I can only discribe this love in 3 words, " love, anger and controlled".
LOVED and CONTROLLED: I've been so in love with Him. Eversince I met Him, I did everything for Him. Everything He wants I did. He got jealous to all my guy friends. So just to make Him happy, I avoid my friends. If i want to go out, like went to the mall or wherever i want I need His permission. But its ok with me coz I love him. I've been so honest, faithfull and loyal to Him. Theres one time, my friend having a party in a bar he invited me. So i ask Him if i can go. After an hour he sed yes. So I went to the party. Old friends are there. That night is almost perfect. ALMOST. Why? Because, I think i've been in the party about an hour and here He come. He's waiting outside to fetch me. NICE.. I did'nt even finished my ice tea. But because I LOVE Him. It's ok. Even though my friend asked me, REALLY? YOU GOING HOME ALREADY? Well what can I do.? My boss is waiting outside.. hehehe I felt so controlled. Everything I did, I did for Him. The sad is I lost my freedom and the worst it felt like i lost my LIFE. But I accepted all the consequences. Because I love Him.
ANGER: This relationship end up with anger. I was so hurt. I never thought He can do that thing to me. I trusted Him. I gave everything I have. I did everything for him. But still He hurt me. He did a sin that I can't forgot and forgive. When I found out about that sin, I felt like my world collapse above me. Why? Why he did that to me? I never did anything wrong to him. The moment i found out i confronted Him. Well we fought because He caugh me holding His phone while crying. So I told Him I saw everything. I red everything. But still He denied everything. But I am not stupid. He even ask me to marry Him. He's family got mad at me because i did'nt accept the marriage proposal. But when I found out what He did to me. I am so thankful I refused to get married. But in the other side i thought He cheated on me because I did'nt accept His proposal. But I realize thats not enaugh reason to hurt me. To make me look stupid. I hated Him. I am so angry. I am so hurt. Everynight I cried. Everynight I woke up crying because I dreamed about it. I can't control my tears, my anger. I was so down and feel so alone. I pity myself. After that incident I became a loner. I always go out alone. I kept everything inside me. Until now even though were friends I still can't forgive Him. I can't forget How hurt I was.
MEMORIES: But theres one thing I never regreted having when were still together. I am so happy to have it in my life. And I will never ever forget about the surprise he organize for me. It was valentines day. He sed He just wanted to have lunch in a cozy restaurant in tagaytay. Yah we had lunch together. But after that lunch we went to tagaytay highlands. And He showed me His surprise.. But in that surprise I sed no.. So sad but I know to myself I am not ready yet so I refused.
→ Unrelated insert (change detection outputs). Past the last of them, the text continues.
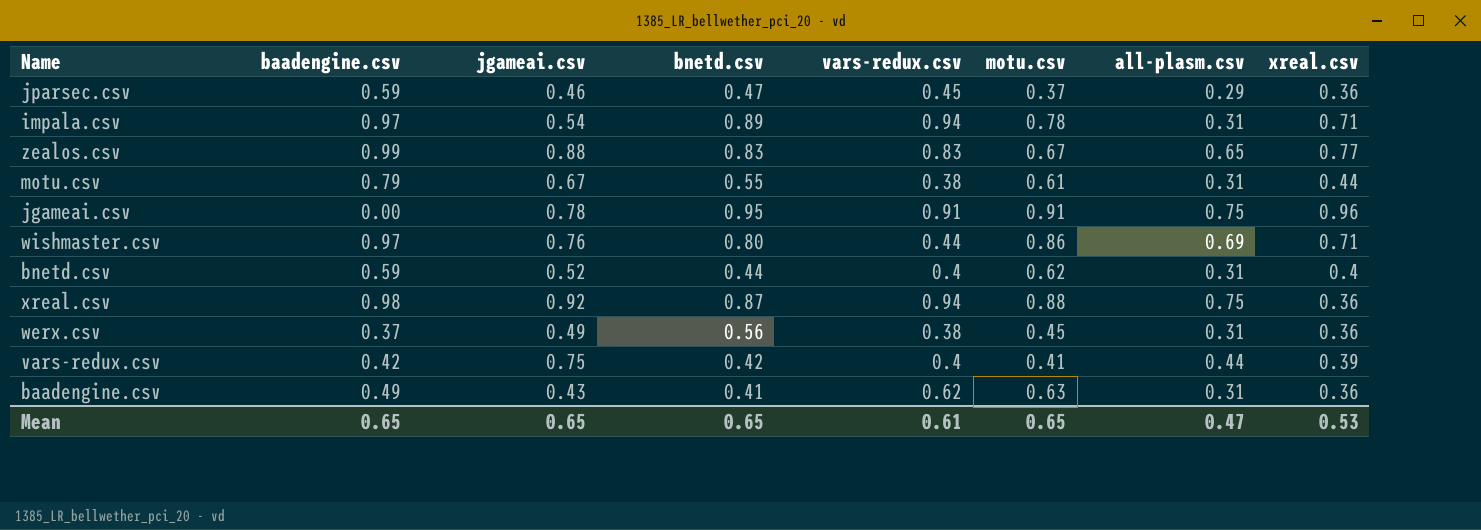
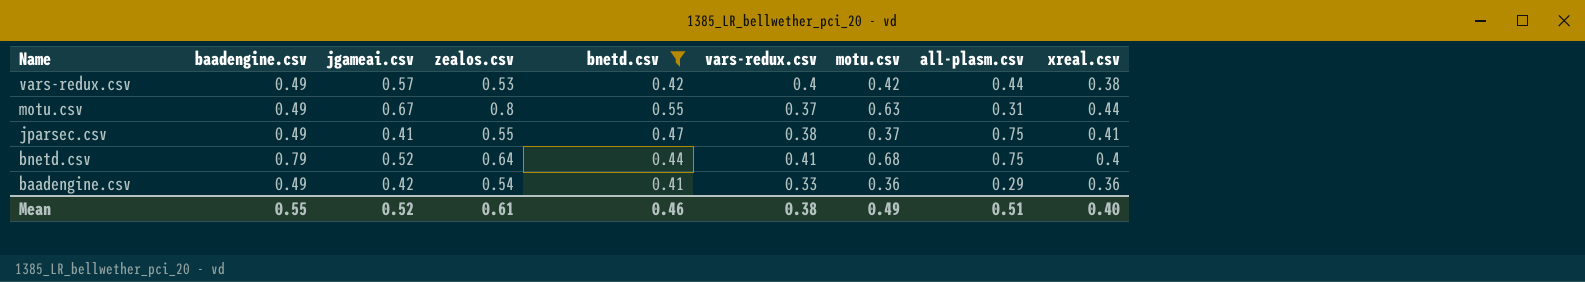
filter: none -> bnetd.csv <= 0.55
row order: none -> Name descending
column zealos.csv | position: none -> 4
vars-redux.csv | baadengine.csv: 0.42 -> 0.49
vars-redux.csv | jgameai.csv: 0.75 -> 0.57
vars-redux.csv | motu.csv: 0.41 -> 0.42
vars-redux.csv | xreal.csv: 0.39 -> 0.38
motu.csv | baadengine.csv: 0.79 -> 0.49
motu.csv | vars-redux.csv: 0.38 -> 0.37
motu.csv | motu.csv: 0.61 -> 0.63
jparsec.csv | baadengine.csv: 0.59 -> 0.49
jparsec.csv | jgameai.csv: 0.46 -> 0.41
jparsec.csv | vars-redux.csv: 0.45 -> 0.38
jparsec.csv | all-plasm.csv: 0.29 -> 0.75
jparsec.csv | xreal.csv: 0.36 -> 0.41
bnetd.csv | baadengine.csv: 0.59 -> 0.79
bnetd.csv | vars-redux.csv: 0.4 -> 0.41
bnetd.csv | motu.csv: 0.62 -> 0.68
bnetd.csv | all-plasm.csv: 0.31 -> 0.75
baadengine.csv | jgameai.csv: 0.43 -> 0.42
baadengine.csv | vars-redux.csv: 0.62 -> 0.33
baadengine.csv | motu.csv: 0.63 -> 0.36
baadengine.csv | all-plasm.csv: 0.31 -> 0.29
Mean | baadengine.csv: 0.65 -> 0.55
Mean | jgameai.csv: 0.65 -> 0.52
Mean | bnetd.csv: 0.65 -> 0.46
Mean | vars-redux.csv: 0.61 -> 0.38
Mean | motu.csv: 0.65 -> 0.49
Mean | all-plasm.csv: 0.47 -> 0.51
Mean | xreal.csv: 0.53 -> 0.40

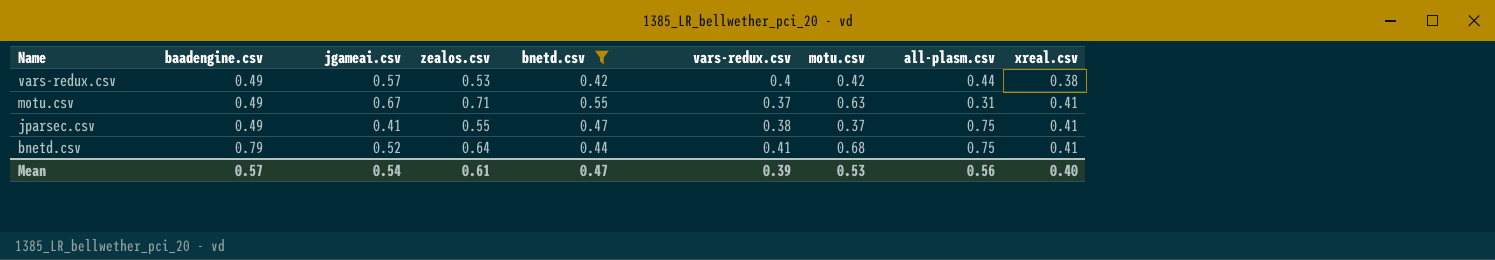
row baadengine.csv: 0.49 | 0.42 | 0.54 | 0.41 | 0.33 | 0.36 | 0.29 | 0.36 -> none
motu.csv | zealos.csv: 0.8 -> 0.71
motu.csv | xreal.csv: 0.44 -> 0.41
bnetd.csv | xreal.csv: 0.4 -> 0.41
Mean | baadengine.csv: 0.55 -> 0.57
Mean | jgameai.csv: 0.52 -> 0.54
Mean | bnetd.csv: 0.46 -> 0.47
Mean | vars-redux.csv: 0.38 -> 0.39
Mean | motu.csv: 0.49 -> 0.53
Mean | all-plasm.csv: 0.51 -> 0.56

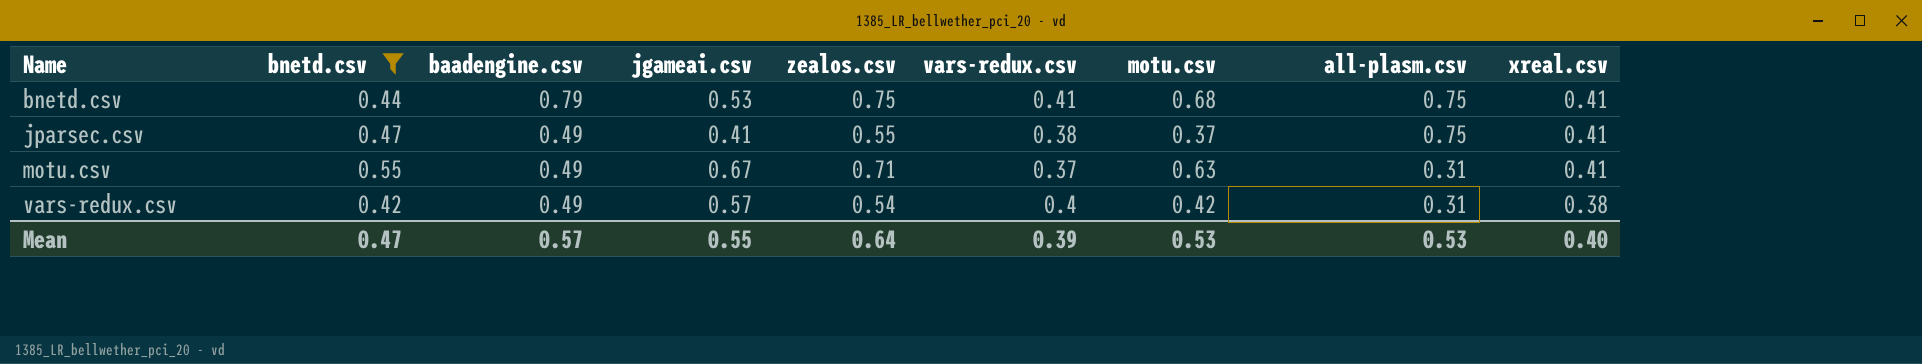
row order: Name descending -> Name ascending
column bnetd.csv | position: 5 -> 2
bnetd.csv | jgameai.csv: 0.52 -> 0.53
bnetd.csv | zealos.csv: 0.64 -> 0.75
vars-redux.csv | zealos.csv: 0.53 -> 0.54
vars-redux.csv | all-plasm.csv: 0.44 -> 0.31
Mean | jgameai.csv: 0.54 -> 0.55
Mean | zealos.csv: 0.61 -> 0.64
Mean | all-plasm.csv: 0.56 -> 0.53

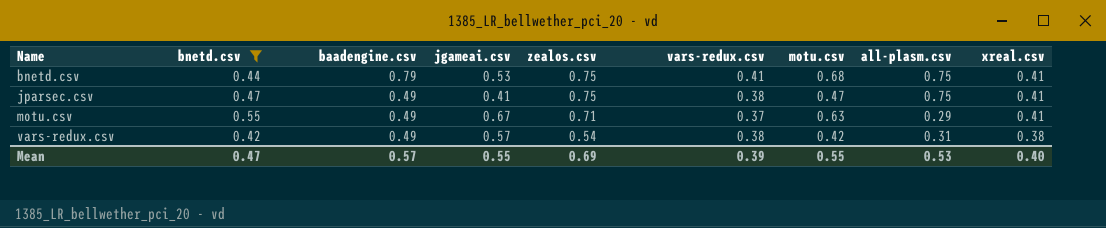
jparsec.csv | zealos.csv: 0.55 -> 0.75
jparsec.csv | motu.csv: 0.37 -> 0.47
motu.csv | all-plasm.csv: 0.31 -> 0.29
vars-redux.csv | vars-redux.csv: 0.4 -> 0.38
Mean | zealos.csv: 0.64 -> 0.69
Mean | motu.csv: 0.53 -> 0.55

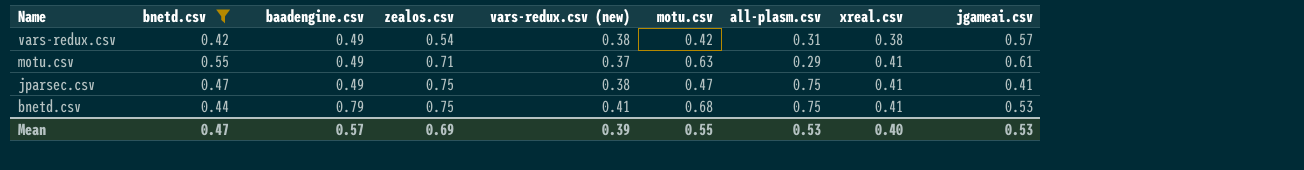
row order: Name ascending -> Name descending
column name: vars-redux.csv -> vars-redux.csv (new)
column jgameai.csv | position: 4 -> 9
motu.csv | jgameai.csv: 0.67 -> 0.61
Mean | jgameai.csv: 0.55 -> 0.53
Now I know I did the right decision..
"Love is when thoughts of but one man fill your heart,
when he means more than life to you,
when you know you would do anything for him and shall die if he is taken from you.
Desire is when you ache to see him and touch him,
when he causes your body to burn and tremble.
Desire does not demand love before it can ensnare you,
but desire with love creates a powerful bond."
We don't know whats gonna happen to our lives. As far as I can see, were ok and were doing our best to our responsibilities. And I am happy about that. I hope your ok and happy. Because me, I am happy and contented for what I have right now.